Effects of divalent cations on ADP-induced aggregation response were examined. Bovine platelets were transferred by Sepharose 2B gel filtration from citrate-PRP into citrate free buffer (buffer-GFP). Response increases, reaches a maximum and decreases with increasing calcium and/or magnesium concentration. For either calcium or magnesium alone, increasing response is proportional to a rate coefficient and, through an apparent ion-platelet association constant, to the fraction of platelet critical sites bound to cation. With both ions present, bound magnesium appears to inhibit bound calcium in excess of that accounted for by competition and a lower rate coefficient for bound magnesium.
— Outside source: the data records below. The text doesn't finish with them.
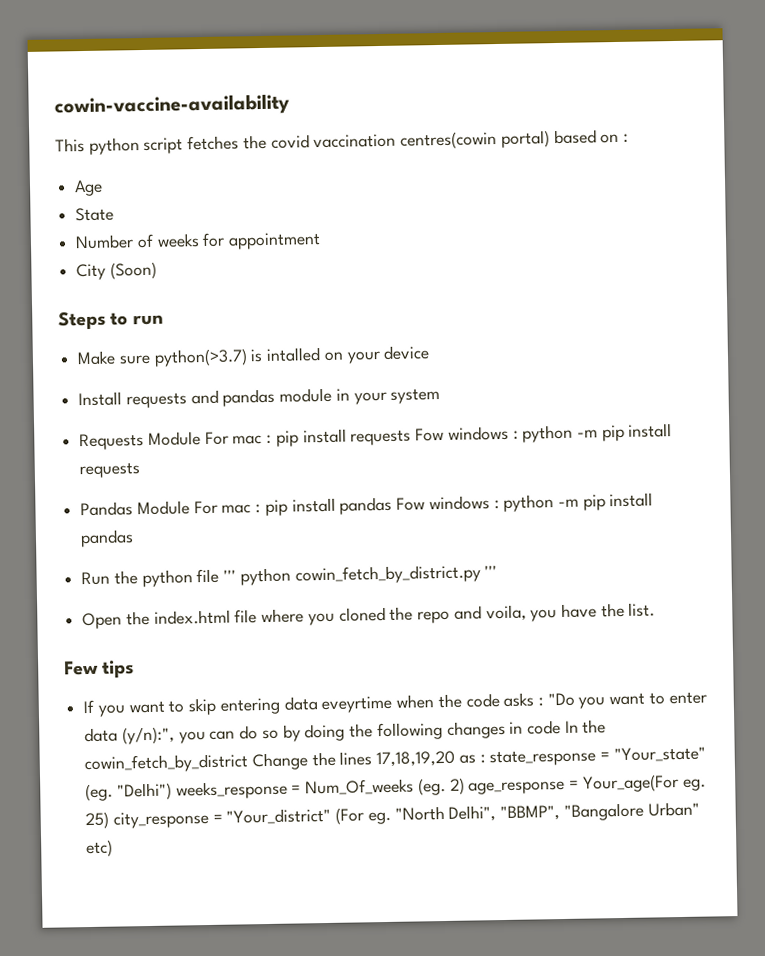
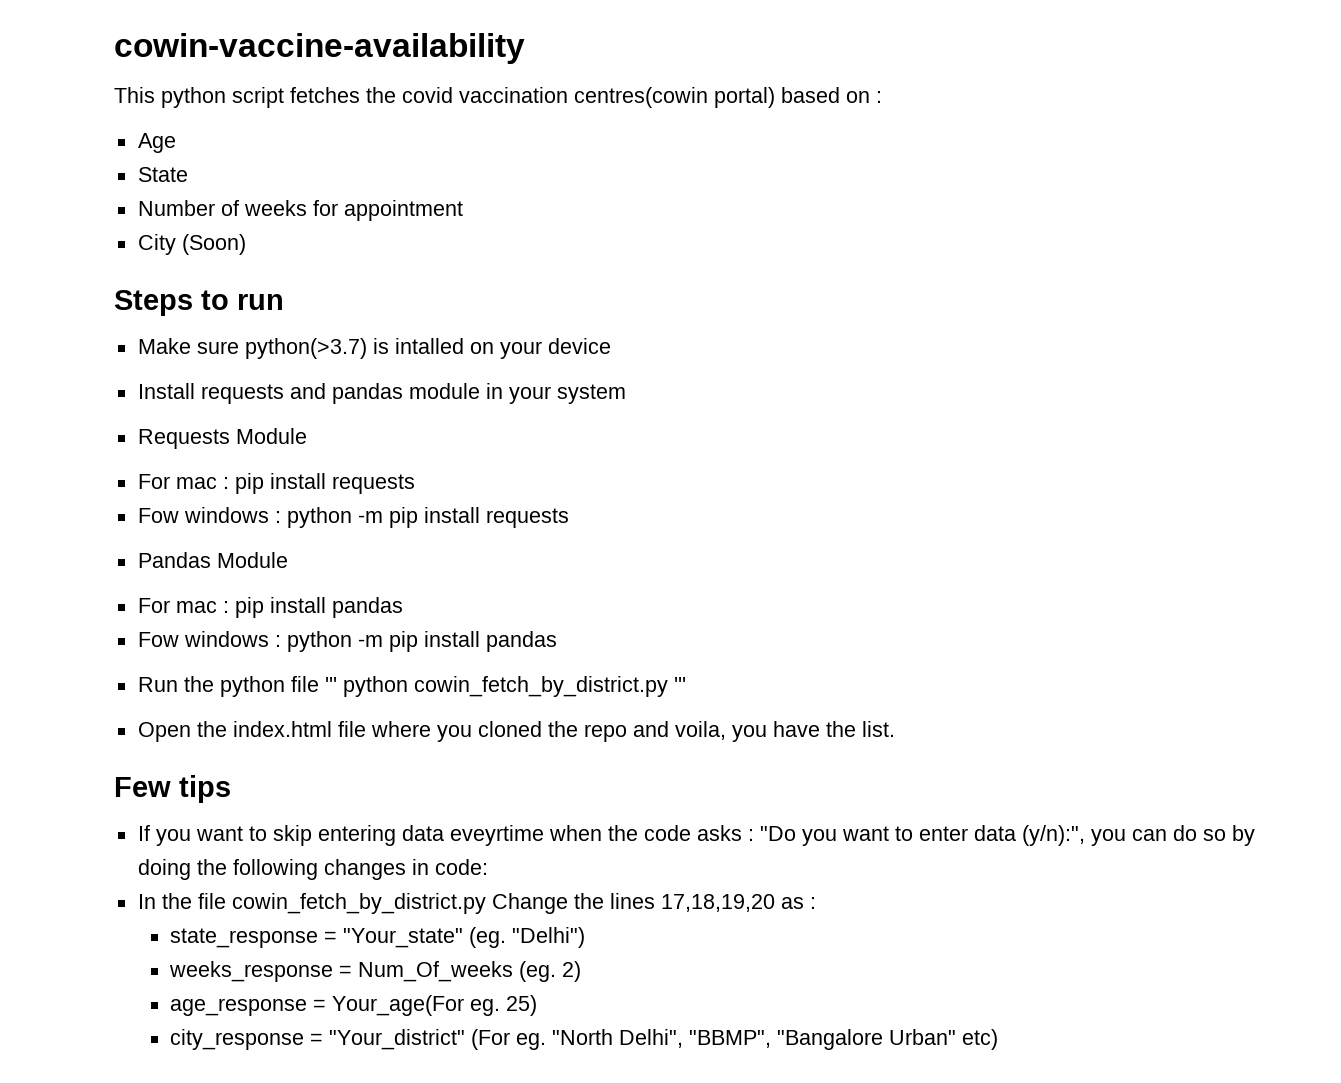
(201, 438) none -> (307, 436) //
(412, 437) none -> (415, 484) //
(190, 508) none -> (288, 560) //
(393, 505) none -> (403, 607) //
[526,720,561,735] code -> [434,859,488,875] code: //
[84,753,249,774] cowin_fetch_by_district -> [197,893,486,914] file cowin_fetch_by_district.py
(486, 759) none -> (816, 903) //
(172, 791) none -> (585, 937) //
(465, 786) none -> (581, 971) //
(110, 820) none -> (537, 1005) //

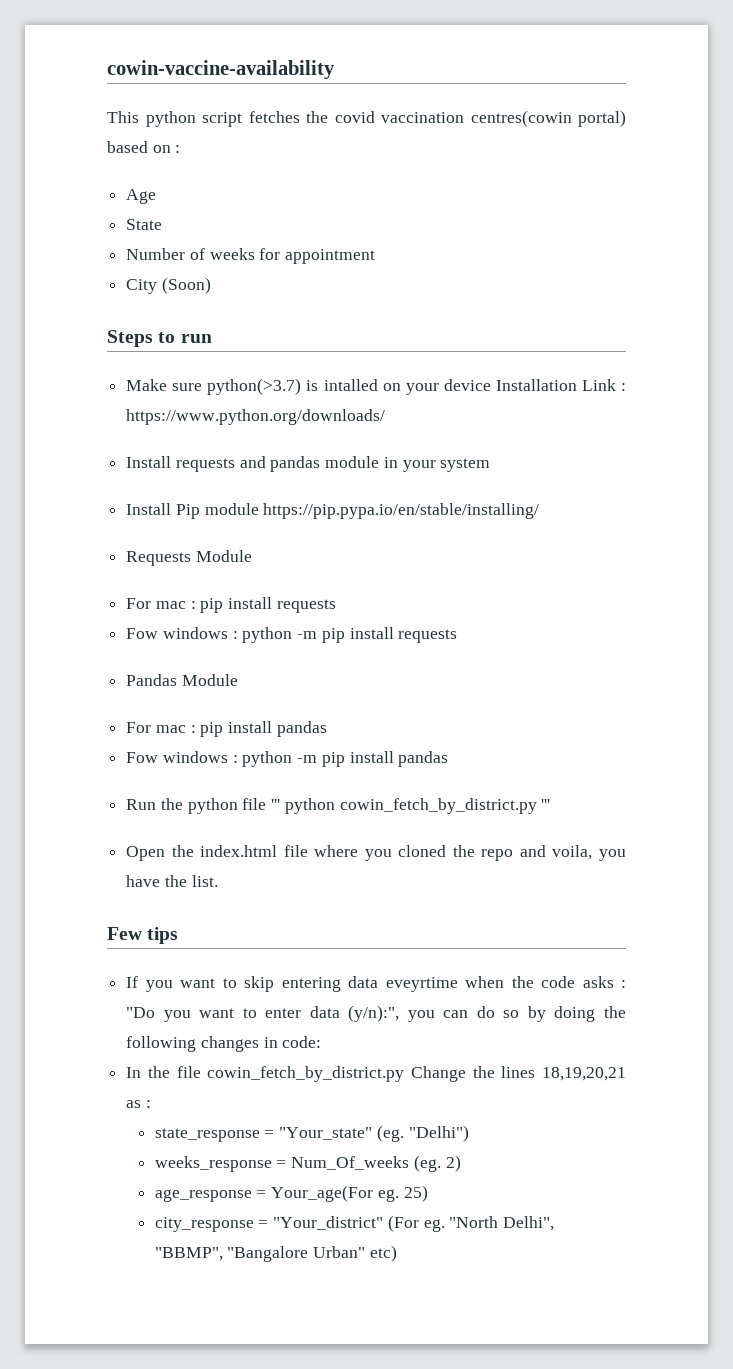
(611, 346) none -> [495,379,626,391] [126,409,386,425] Installation Link : https://www.python.org/downloads/
(626, 394) none -> [126,503,540,519] // Install Pip module https://pip.pypa.io/en/stable/installing/
[660,894,775,912] 17,18,19,20 -> [542,1067,626,1081] 18,19,20,21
With citrate present in buffer-GFP, apparent association constants increase, excess magnesium inhibition is present, but systems are path dependent. Initial conditions appear to establish a response which is thereafter immutable to environmental magnesium alteration. Citrate-PRP resembles buffer-GFP: response is sensitive to the selective removal of calcium and excess magnesium inhibition is present. With heparin-PRP, response is immutable to the selective removal of ~90% of initial calcium. The dependency of response inhibition observed at high divalent cation concentrations indicates that aggregation is not due to interplatelet cross linking by ions. Ion effects are similar for bovine and human platelets.

* A portion of this work was submitted in partial fulfillment of the requirements for the degree of Doctor of Philosophy, Massachusetts Institute of Technology, 1974.